▶ [Exercise prompt]
Your answer should be the exact lines of the data below from the one containing "x 89602, corresponding" through the one containing "- The MSK Library"; please include nothing else.

▶ [Material for this task]
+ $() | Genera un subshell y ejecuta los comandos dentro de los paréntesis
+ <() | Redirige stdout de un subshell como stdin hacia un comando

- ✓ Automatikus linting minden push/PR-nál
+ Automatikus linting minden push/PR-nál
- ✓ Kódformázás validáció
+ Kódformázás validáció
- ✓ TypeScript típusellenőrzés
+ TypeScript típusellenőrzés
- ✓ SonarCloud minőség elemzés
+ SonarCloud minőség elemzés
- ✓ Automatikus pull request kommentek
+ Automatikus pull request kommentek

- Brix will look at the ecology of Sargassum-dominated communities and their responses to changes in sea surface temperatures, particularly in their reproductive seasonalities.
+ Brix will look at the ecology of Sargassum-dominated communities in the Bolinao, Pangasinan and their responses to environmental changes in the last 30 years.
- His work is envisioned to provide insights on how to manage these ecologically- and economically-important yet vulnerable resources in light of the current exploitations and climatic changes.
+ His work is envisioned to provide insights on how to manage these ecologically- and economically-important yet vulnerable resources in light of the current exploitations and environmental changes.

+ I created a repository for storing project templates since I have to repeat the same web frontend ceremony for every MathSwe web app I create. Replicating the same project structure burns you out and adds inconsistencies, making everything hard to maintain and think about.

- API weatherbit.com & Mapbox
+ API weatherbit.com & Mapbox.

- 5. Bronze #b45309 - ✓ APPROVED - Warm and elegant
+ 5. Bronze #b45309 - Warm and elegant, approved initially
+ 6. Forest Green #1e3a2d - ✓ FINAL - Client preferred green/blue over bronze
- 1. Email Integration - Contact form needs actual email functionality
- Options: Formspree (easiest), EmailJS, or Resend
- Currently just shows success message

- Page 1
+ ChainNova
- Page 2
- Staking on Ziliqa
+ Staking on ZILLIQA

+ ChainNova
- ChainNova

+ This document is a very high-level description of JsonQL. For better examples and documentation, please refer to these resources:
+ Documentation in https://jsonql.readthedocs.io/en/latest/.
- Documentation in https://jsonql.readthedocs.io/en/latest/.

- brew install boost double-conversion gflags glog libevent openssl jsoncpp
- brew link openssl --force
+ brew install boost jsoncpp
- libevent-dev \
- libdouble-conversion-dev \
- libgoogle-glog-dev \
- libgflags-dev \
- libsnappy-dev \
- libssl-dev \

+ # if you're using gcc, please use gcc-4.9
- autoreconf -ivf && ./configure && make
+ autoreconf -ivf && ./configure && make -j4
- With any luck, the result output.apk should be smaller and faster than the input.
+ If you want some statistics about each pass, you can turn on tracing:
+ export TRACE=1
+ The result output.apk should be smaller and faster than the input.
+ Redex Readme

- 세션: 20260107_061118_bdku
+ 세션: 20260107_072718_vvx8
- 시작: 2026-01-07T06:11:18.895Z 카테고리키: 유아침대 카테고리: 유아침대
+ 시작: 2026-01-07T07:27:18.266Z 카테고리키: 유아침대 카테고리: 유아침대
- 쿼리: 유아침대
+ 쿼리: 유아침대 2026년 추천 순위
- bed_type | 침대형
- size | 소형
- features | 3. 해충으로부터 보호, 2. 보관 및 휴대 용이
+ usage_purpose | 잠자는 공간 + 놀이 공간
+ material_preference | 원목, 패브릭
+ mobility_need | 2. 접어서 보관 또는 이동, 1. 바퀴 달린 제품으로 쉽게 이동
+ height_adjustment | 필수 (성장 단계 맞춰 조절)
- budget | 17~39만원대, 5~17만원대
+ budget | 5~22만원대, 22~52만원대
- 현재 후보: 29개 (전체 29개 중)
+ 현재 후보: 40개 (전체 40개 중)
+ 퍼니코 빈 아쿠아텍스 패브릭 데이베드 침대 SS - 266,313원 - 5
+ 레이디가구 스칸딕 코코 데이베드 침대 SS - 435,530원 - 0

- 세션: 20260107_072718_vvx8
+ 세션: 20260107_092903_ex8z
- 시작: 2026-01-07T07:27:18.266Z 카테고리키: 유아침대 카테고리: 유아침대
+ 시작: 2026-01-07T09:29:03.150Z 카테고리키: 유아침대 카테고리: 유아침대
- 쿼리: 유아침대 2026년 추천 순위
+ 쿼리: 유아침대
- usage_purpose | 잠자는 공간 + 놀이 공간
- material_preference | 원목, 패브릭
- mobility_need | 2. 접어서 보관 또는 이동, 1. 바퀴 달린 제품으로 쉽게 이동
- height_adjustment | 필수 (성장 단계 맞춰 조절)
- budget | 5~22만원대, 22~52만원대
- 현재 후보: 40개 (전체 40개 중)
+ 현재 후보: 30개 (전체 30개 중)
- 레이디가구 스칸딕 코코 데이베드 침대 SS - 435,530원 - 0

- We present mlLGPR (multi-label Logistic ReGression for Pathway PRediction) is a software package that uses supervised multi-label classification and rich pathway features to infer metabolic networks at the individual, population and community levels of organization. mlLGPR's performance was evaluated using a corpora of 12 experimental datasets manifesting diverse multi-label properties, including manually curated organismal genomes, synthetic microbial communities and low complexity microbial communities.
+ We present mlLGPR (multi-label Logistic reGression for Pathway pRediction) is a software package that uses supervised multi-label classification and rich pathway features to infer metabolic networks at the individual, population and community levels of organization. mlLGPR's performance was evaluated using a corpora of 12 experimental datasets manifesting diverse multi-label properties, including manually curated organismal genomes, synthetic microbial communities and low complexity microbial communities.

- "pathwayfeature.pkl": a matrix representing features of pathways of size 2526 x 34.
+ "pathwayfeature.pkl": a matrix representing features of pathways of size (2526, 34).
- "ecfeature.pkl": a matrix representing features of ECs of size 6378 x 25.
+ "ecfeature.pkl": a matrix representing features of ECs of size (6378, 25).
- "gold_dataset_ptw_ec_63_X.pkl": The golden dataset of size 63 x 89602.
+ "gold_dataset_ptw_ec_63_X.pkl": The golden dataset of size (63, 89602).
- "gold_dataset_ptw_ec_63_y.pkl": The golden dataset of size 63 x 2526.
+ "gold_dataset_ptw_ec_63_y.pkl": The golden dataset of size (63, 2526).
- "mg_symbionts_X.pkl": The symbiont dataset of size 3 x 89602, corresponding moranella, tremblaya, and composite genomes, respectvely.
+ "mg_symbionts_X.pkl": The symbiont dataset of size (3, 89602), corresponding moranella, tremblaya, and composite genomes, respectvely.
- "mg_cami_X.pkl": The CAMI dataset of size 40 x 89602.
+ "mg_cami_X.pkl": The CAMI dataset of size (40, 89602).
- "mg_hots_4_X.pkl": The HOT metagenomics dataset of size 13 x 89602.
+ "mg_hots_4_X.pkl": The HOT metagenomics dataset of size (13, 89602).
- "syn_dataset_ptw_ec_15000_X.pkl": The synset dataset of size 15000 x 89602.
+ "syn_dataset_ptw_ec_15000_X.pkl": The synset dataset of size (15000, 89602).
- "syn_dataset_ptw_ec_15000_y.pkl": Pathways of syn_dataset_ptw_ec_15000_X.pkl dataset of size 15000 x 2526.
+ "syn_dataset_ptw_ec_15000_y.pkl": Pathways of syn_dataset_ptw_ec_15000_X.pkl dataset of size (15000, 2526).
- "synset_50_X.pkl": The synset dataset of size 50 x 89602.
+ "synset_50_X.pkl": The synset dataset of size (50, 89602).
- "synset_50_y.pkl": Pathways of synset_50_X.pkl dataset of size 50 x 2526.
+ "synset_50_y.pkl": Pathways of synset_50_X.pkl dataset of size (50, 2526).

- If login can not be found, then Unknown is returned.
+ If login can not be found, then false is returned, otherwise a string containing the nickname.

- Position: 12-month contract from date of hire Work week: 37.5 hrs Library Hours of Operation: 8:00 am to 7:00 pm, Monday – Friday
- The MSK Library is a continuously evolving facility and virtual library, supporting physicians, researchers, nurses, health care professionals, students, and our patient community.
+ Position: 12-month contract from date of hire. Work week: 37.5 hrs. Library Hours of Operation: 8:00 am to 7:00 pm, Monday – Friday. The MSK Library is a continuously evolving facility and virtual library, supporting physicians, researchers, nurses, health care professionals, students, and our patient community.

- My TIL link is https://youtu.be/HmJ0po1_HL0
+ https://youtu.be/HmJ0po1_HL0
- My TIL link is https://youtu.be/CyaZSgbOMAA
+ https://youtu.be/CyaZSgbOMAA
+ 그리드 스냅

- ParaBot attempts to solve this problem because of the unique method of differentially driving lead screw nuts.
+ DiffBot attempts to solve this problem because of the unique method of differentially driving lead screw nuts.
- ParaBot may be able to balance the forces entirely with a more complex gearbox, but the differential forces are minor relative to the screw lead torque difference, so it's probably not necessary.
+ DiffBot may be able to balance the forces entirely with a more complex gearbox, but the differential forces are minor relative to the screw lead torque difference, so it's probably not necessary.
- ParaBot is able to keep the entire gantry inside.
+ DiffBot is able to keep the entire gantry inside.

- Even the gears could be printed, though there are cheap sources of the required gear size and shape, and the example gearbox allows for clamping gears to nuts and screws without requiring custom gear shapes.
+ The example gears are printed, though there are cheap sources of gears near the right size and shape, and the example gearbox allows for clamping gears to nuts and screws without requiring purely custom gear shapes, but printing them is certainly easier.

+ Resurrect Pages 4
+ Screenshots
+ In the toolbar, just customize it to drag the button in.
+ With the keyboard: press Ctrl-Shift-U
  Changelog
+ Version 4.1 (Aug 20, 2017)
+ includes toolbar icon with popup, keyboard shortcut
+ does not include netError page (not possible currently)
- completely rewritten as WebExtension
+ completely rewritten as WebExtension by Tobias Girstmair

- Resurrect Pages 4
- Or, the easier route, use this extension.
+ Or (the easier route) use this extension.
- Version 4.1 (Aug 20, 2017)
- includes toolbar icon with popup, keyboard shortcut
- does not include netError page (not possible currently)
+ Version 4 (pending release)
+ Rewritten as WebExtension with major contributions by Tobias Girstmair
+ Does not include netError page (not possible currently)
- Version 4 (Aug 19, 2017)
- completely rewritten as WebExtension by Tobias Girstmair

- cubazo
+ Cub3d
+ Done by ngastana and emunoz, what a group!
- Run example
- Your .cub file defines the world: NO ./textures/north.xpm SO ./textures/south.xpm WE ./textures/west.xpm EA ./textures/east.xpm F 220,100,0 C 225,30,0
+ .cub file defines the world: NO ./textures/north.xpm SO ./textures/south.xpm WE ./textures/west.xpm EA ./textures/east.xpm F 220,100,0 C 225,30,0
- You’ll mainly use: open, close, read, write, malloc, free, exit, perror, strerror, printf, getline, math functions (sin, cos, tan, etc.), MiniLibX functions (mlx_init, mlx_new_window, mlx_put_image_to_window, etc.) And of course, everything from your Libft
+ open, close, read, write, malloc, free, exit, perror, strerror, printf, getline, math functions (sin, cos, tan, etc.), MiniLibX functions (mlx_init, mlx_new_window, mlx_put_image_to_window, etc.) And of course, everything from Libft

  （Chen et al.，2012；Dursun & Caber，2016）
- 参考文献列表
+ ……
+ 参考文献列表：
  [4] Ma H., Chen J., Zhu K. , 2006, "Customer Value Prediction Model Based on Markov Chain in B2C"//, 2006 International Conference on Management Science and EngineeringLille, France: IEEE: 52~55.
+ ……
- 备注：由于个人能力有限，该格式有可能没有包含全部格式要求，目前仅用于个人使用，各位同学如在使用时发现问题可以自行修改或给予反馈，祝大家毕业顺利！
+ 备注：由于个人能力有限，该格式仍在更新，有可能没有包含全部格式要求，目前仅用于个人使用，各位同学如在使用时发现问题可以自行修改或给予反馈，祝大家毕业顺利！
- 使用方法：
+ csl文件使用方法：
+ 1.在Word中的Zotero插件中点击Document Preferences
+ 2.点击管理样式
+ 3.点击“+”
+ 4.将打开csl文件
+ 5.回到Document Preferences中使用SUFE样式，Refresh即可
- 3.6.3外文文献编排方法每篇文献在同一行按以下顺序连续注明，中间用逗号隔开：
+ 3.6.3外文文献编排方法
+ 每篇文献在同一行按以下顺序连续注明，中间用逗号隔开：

▶ [Task output]
- "mg_symbionts_X.pkl": The symbiont dataset of size 3 x 89602, corresponding moranella, tremblaya, and composite genomes, respectvely.
+ "mg_symbionts_X.pkl": The symbiont dataset of size (3, 89602), corresponding moranella, tremblaya, and composite genomes, respectvely.
- "mg_cami_X.pkl": The CAMI dataset of size 40 x 89602.
+ "mg_cami_X.pkl": The CAMI dataset of size (40, 89602).
- "mg_hots_4_X.pkl": The HOT metagenomics dataset of size 13 x 89602.
+ "mg_hots_4_X.pkl": The HOT metagenomics dataset of size (13, 89602).
- "syn_dataset_ptw_ec_15000_X.pkl": The synset dataset of size 15000 x 89602.
+ "syn_dataset_ptw_ec_15000_X.pkl": The synset dataset of size (15000, 89602).
- "syn_dataset_ptw_ec_15000_y.pkl": Pathways of syn_dataset_ptw_ec_15000_X.pkl dataset of size 15000 x 2526.
+ "syn_dataset_ptw_ec_15000_y.pkl": Pathways of syn_dataset_ptw_ec_15000_X.pkl dataset of size (15000, 2526).
- "synset_50_X.pkl": The synset dataset of size 50 x 89602.
+ "synset_50_X.pkl": The synset dataset of size (50, 89602).
- "synset_50_y.pkl": Pathways of synset_50_X.pkl dataset of size 50 x 2526.
+ "synset_50_y.pkl": Pathways of synset_50_X.pkl dataset of size (50, 2526).

- If login can not be found, then Unknown is returned.
+ If login can not be found, then false is returned, otherwise a string containing the nickname.

- Position: 12-month contract from date of hire Work week: 37.5 hrs Library Hours of Operation: 8:00 am to 7:00 pm, Monday – Friday
- The MSK Library is a continuously evolving facility and virtual library, supporting physicians, researchers, nurses, health care professionals, students, and our patient community.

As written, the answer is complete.